У одного из этих мальчишек я и спросила, для чего здесь, на вершине холма, открытая всем морским ветрам, стоит эта хижина, почерневшая и заколоченная, как склеп.
– Раньше в ней жил сторож, а теперь там водятся привидения! – крикнул мальчуган и убежал, взглянув на меня с некоторой опаской, будто одно то, что я сидела на вершине холма, делало меня причастной к миру нынешних обитателей хижины!

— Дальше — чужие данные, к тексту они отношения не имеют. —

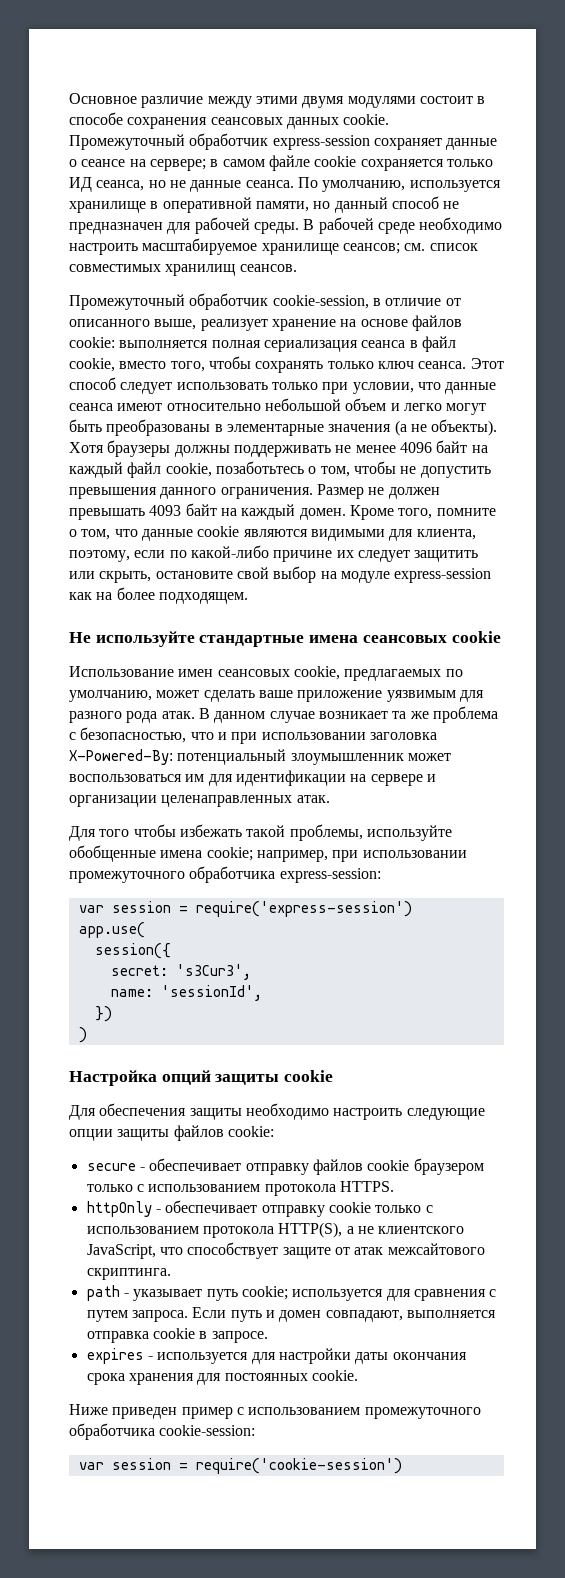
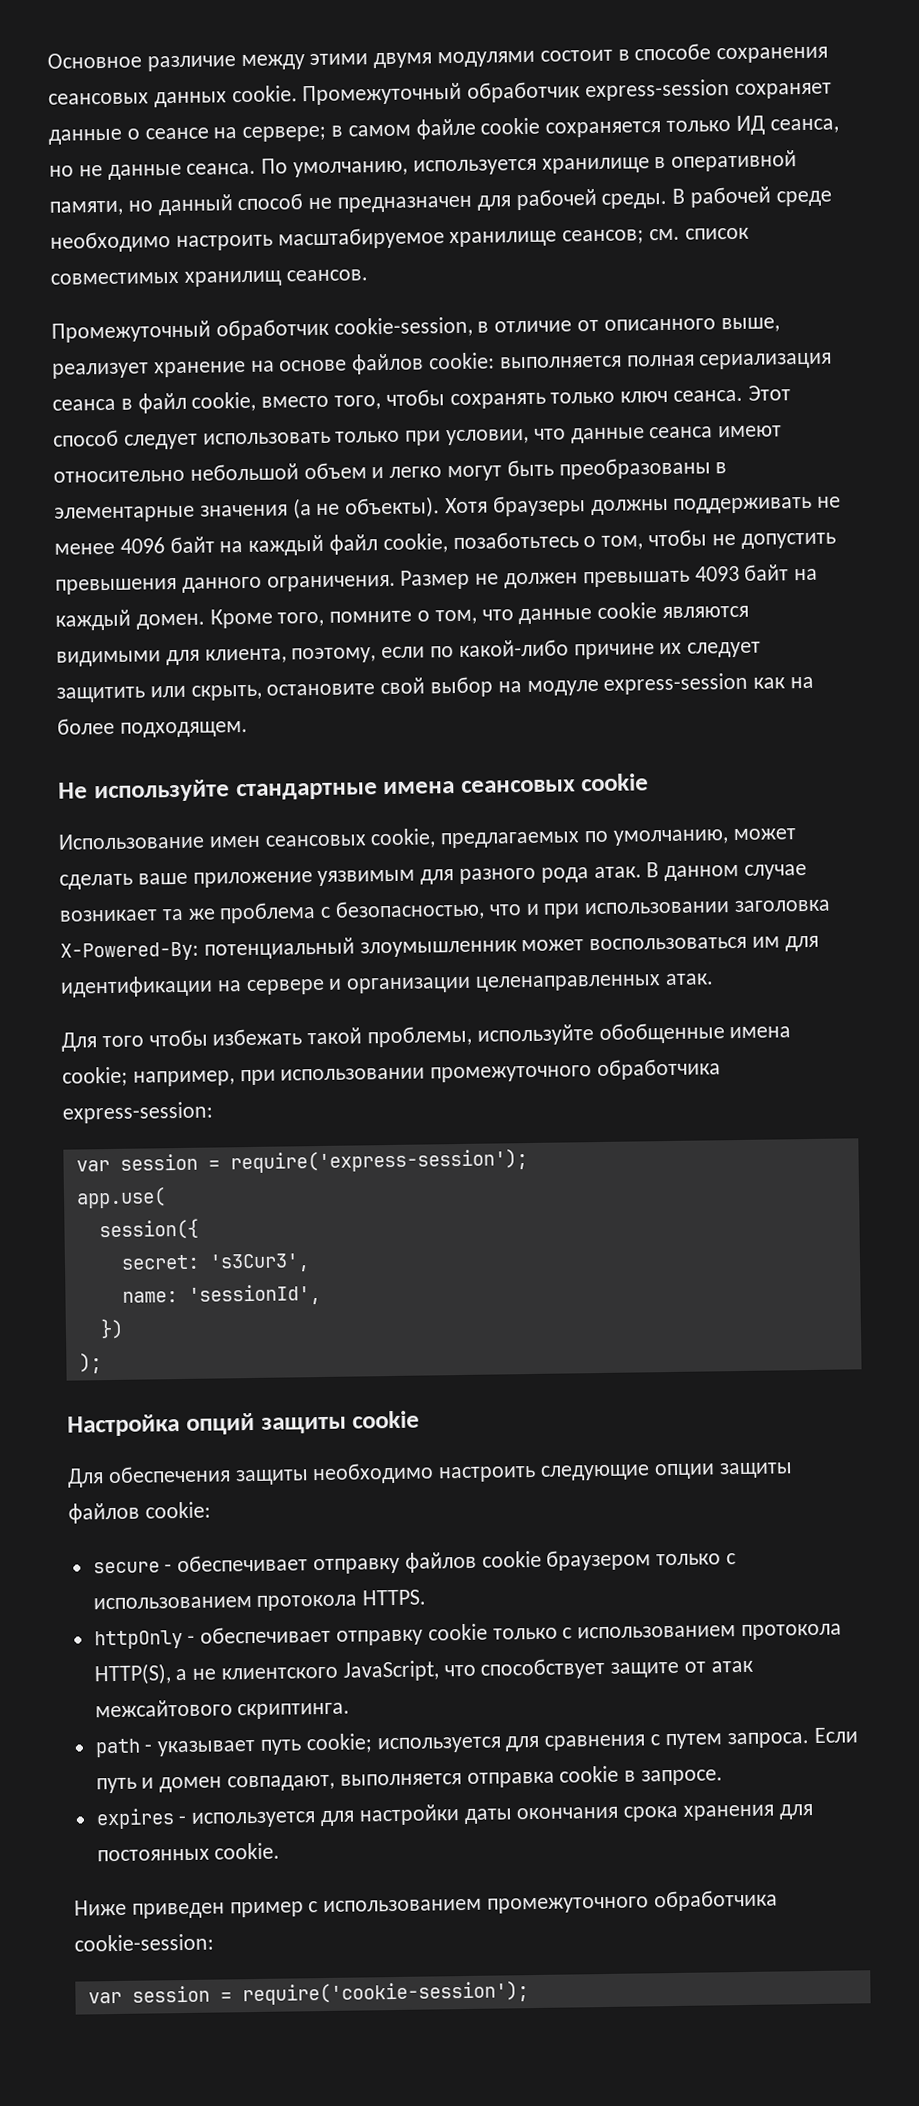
[195,901,412,917] require('express-session') -> [229,1149,528,1174] require('express-session');
[78,1027,87,1043] ) -> [78,1353,102,1374] );
[195,1458,402,1474] require('cookie-session') -> [241,1981,529,2006] require('cookie-session');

Должна признаться, что привидения, которые охотно селятся в больших городских домах и даже в гостиницах, никогда не вызывали у меня антипатии, а к этим, из хижины, я испытывала чувство живой признательности, ибо благодаря им мое излюбленное место отдыха всегда оставалось свободным и чистым. Теперь мне стало ясно, почему мальчишки, хозяева сосновой рощи, никогда не поднимались на вершину, а веселые компании обходили этот уголок стороной. Общество мое составляли лишь полчища муравьев – соседство, конечно, не из приятных, но избавиться от него было нетрудно. Стоило бросить муравьям кусочек хлеба, как они, оставив меня в покое, облепляли хлеб так густо, что он становился черным, как ягоды ежевики, которая росла вокруг.
И вот однажды, когда я сидела на своем обычном месте, с интересом наблюдая за поведением муравьев, какая-то женщина, держа в руке букетик лиловых цветов, туго-натуго перевязанных, как это обычно делают крестьянки, – взошла на вершину холма и опустилась на колени перед наглухо запертой дверью хижины. Стоя на коленях, она стала креститься, прижимать букетик к груди, шептать молитву и вздыхать.

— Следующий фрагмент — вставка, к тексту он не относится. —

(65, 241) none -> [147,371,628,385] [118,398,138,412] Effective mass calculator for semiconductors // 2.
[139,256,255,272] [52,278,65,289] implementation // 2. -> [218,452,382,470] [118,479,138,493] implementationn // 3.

Женщина была высокого роста, очень худая, с золотисто-смуглым лицом цыганки и цыганскими же косами, выбивавшимися из-под платка, концами которого она вытирала слезы. И я снова подумала, что стены этой хижины охраняют чью-то могилу.
Но самым странным было то, что после всех своих вздохов и молитв женщина положила цветы у порога хижины, уселась неподалеку от меня, вытащила из кармана широкой юбки сверток с едой и как ни в чем не бывало принялась завтракать. Ела она не торопясь, с аппетитом, смакуя каждый кусочек булки с ветчиной; так едят дети, когда они не очень голодны. От удовольствия лицо ее порозовело, и это ее очень красило. Окончив трапезу, женщина стряхнула с платья крошки, скомкала бумагу, в которую был завернут завтрак, и сунула ее обратно в карман, а затем обернулась ко мне и, глядя на меня ярко-голубыми глазами, сказала на местном наречии:
– А теперь не худо бы выпить стакан воды!

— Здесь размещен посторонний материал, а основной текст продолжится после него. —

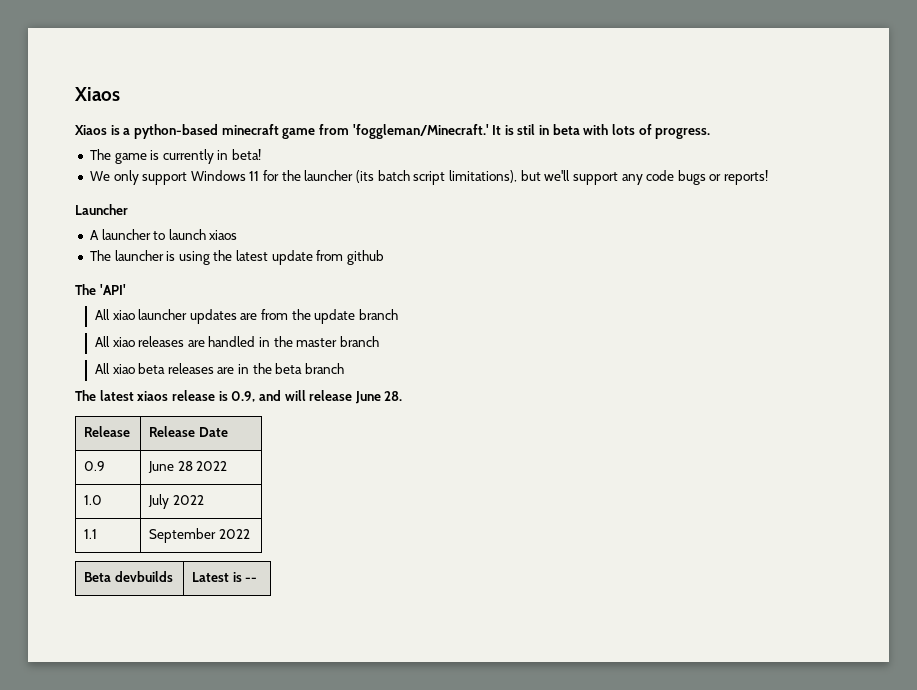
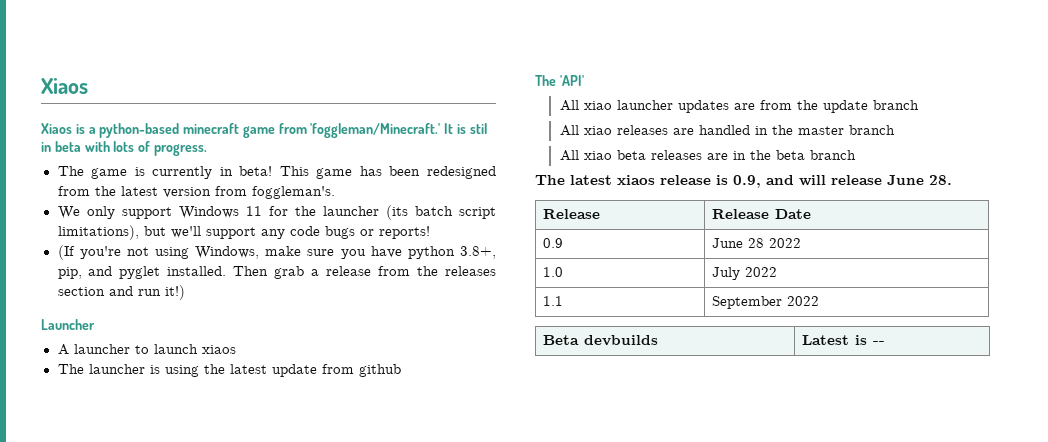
(262, 154) none -> [279,166,497,179] [57,186,335,199] This game has been redesigned from the latest version from foggleman's.
(769, 177) none -> [57,245,496,260] [57,266,496,279] [57,285,185,300] // (If you're not using Windows, make sure you have python 3.8+, pip, and pyglet installed. Then grab a release from the releases section and run it!)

Так завязалось наше знакомство, и я со своей стороны сочла нужным сказать женщине, что в нескольких шагах отсюда есть родник.
Она бросила быстрый взгляд на тропинку, ведущую к роднику, и лицо ее сразу пожелтело и осунулось: морщинки появились вокруг смеющихся глаз, которые как бы увяли, словно цветы горечавки.